Why Most Cases Have No Clear Explanation

Despite all the identified risk factors, the honest answer for most families is that no single cause can be pinpointed. HLHS likely results from a combination of small genetic susceptibilities and environmental triggers that converge during a narrow window of heart development in the first trimester. A baby might carry a subtle gene variant that makes the aortic valve slightly more prone to narrowing, and an additional factor, whether metabolic, environmental, or simply random variation in development, tips the balance toward incomplete growth.

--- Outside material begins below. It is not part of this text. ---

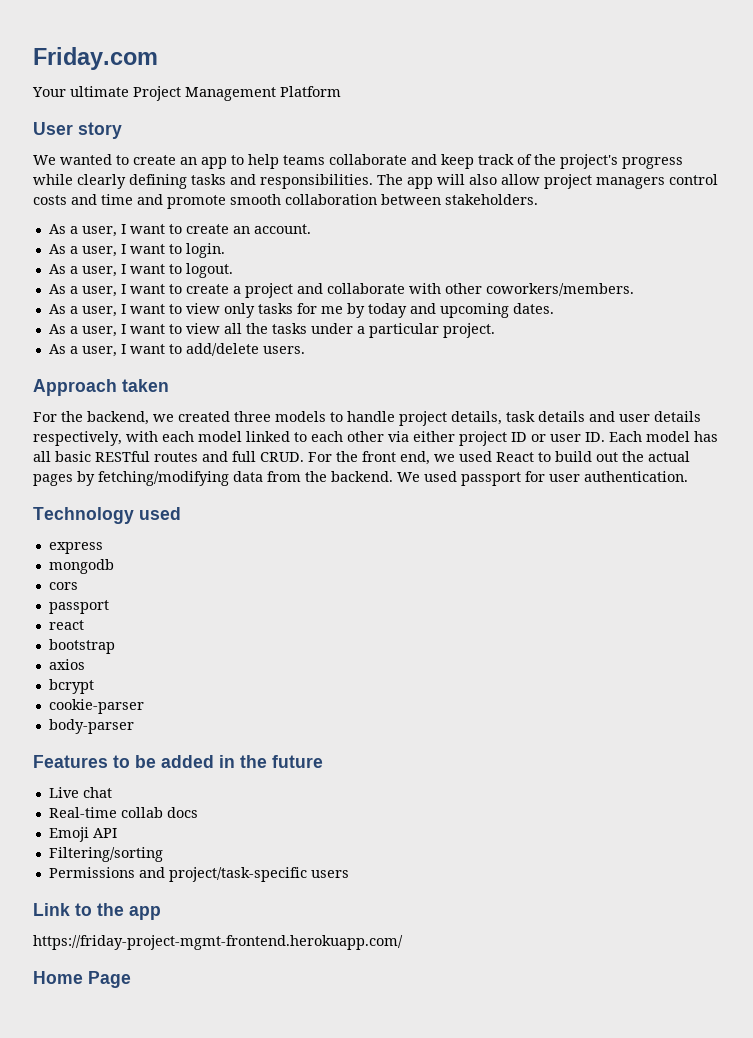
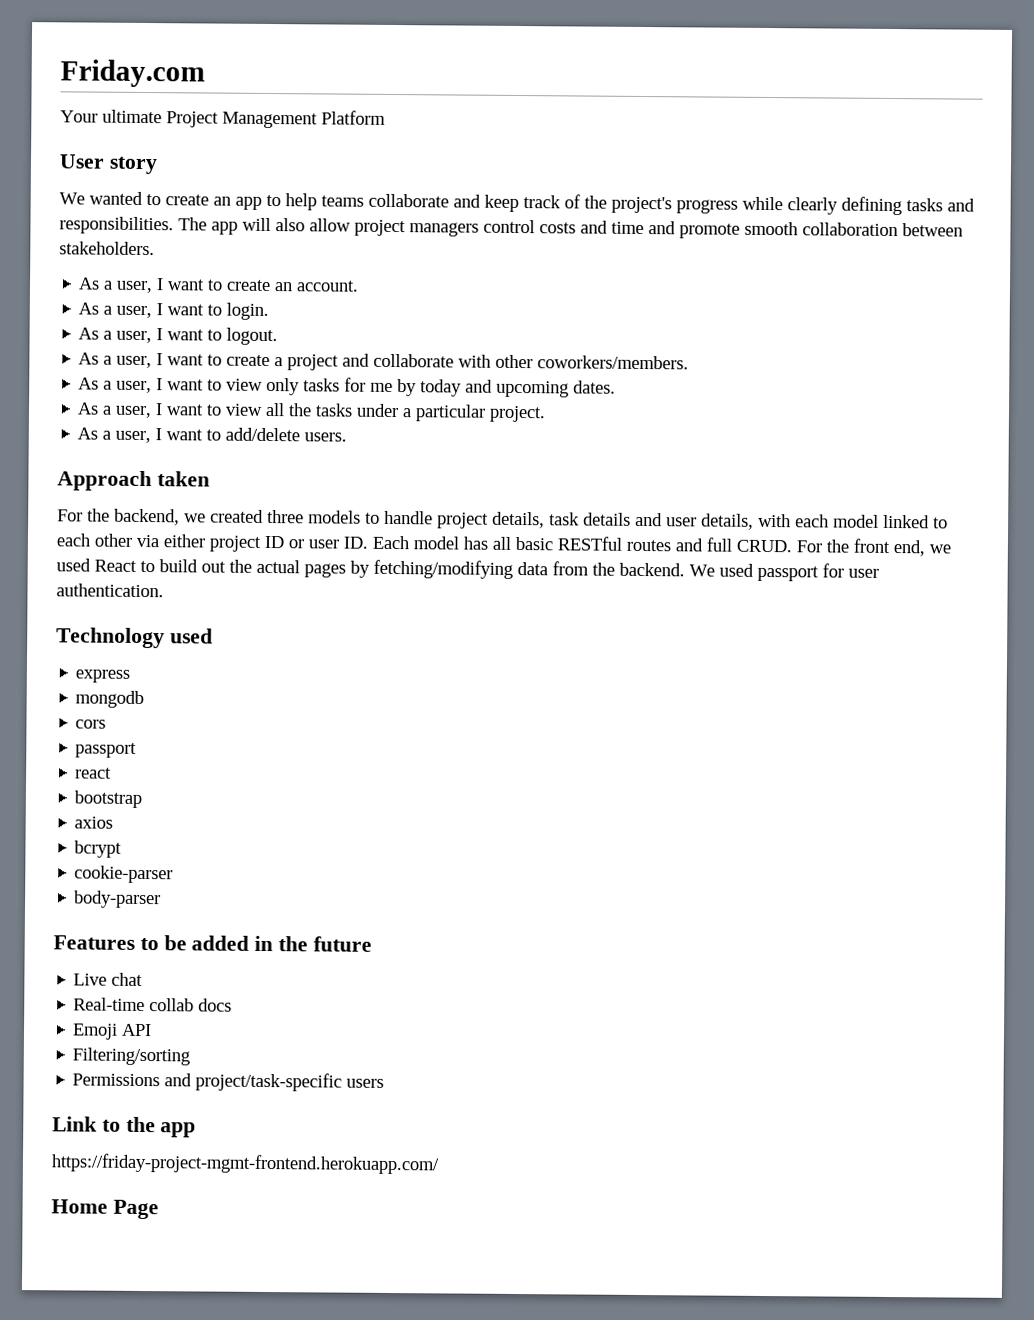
[654,411,701,422] [33,431,122,446] details respectively, -> [701,513,754,530] details,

This multifactorial nature is why HLHS is so difficult to predict or prevent. There is no single test that identifies at-risk pregnancies before the defect develops, and no known intervention that can reverse the process once it begins. Prenatal ultrasound can detect HLHS as early as 18 to 22 weeks, which allows families and medical teams to plan for delivery at a center equipped for immediate cardiac care, but the underlying causes are typically already set in motion long before that scan takes place.